Thread Safe - final local method variable passed on to threads?

Thread Safe - final local method variable passed on to threads? - java

Will the following code cause same problems, if variable 'commonSet' of this method was instead a class level field. If it was a class level field, I'll have to wrap adding to set operation within a synchronized block as HashSet is not thread safe. Should I do the same in following code, since multiple threads are adding on to the set or even the current thread may go on to mutate the set.
public void threadCreatorFunction(final String[] args) {
final Set<String> commonSet = new HashSet<String>();
final Runnable runnable = new Runnable() {
#Override
public void run() {
while (true) {
commonSet.add(newValue());
}
}
};
new Thread(runnable, "T_A").start();
new Thread(runnable, "T_B").start();
}
The reference to 'commonSet' is 'locked' by using final. But multiple threads operating on it can still corrupt the values in the set(it may contain duplicates?). Secondly, confusion is since 'commonSet' ia a method level variable - it's same reference will be on the stack memory of the calling method (threadCreatorFunction) and stack memory of run methods - is this correct?
There are quite a few questions related to this:
Why do variables passed to runnable need to be final?
Why are only final variables accessible in anonymous class?
But, I cannot see them stressing on thread safe part of such sharing/passing of mutables.

No, this is absolutely not thread-safe.

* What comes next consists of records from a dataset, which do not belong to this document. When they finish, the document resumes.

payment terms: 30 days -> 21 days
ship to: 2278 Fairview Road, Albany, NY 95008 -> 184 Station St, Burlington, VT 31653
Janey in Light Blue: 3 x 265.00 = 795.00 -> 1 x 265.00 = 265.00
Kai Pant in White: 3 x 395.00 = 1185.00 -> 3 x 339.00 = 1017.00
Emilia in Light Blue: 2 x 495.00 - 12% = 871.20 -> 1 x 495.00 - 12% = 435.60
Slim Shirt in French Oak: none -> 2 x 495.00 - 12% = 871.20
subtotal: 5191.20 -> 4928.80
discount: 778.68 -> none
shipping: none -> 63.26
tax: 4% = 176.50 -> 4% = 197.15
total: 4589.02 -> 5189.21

Just because you've got it in a final variable, that means that both threads will see the same reference, which is fine - but it doesn't make the object any more thread-safe.
Either you need to synchronize access, or use ConcurrentSkipListSet.

An interesting example.
The reference commonSet is thread safe and immutable. It is on the stack for the first thread and a field of your anonymous Runnable class as well. (You can see this in a debugger)
The set commonSet refers to is mutable and not thread safe. You need to use synchronized, or a Lock to make it thread safe. (Or use a thread safe collection instead)

I think you're missing a word in your first sentence:
Will the following code cause same problems if variable 'commonSet' of this method was a ??? instead a class level field.
I think you're a little bit confused though. The concurrency issues have nothing to do with whether or not the reference to your mutable data structure is declared final. You need to declare the reference as final because you're closing over it inside the anonymous inner class declaration for your Runnable. If you're actually going to have multiple threads reading/writing the data structure then you need to either use locks (synchronize) or use a concurrent data structure like java.util.concurrent.ConcurrentHashMap.

The commonSet is shared among two Threads. You have declared it as final and thus you made the reference immutable (you can not re-assign it), but the actual data inside the Set is still mutable. Suppose that one Thread puts some data in and some other Thread reads some data out. Whenever the first thread puts data in, you most probably want to lock that Set so that no other Thread could read until that data is written. Does that happen with a HashSet? Not really.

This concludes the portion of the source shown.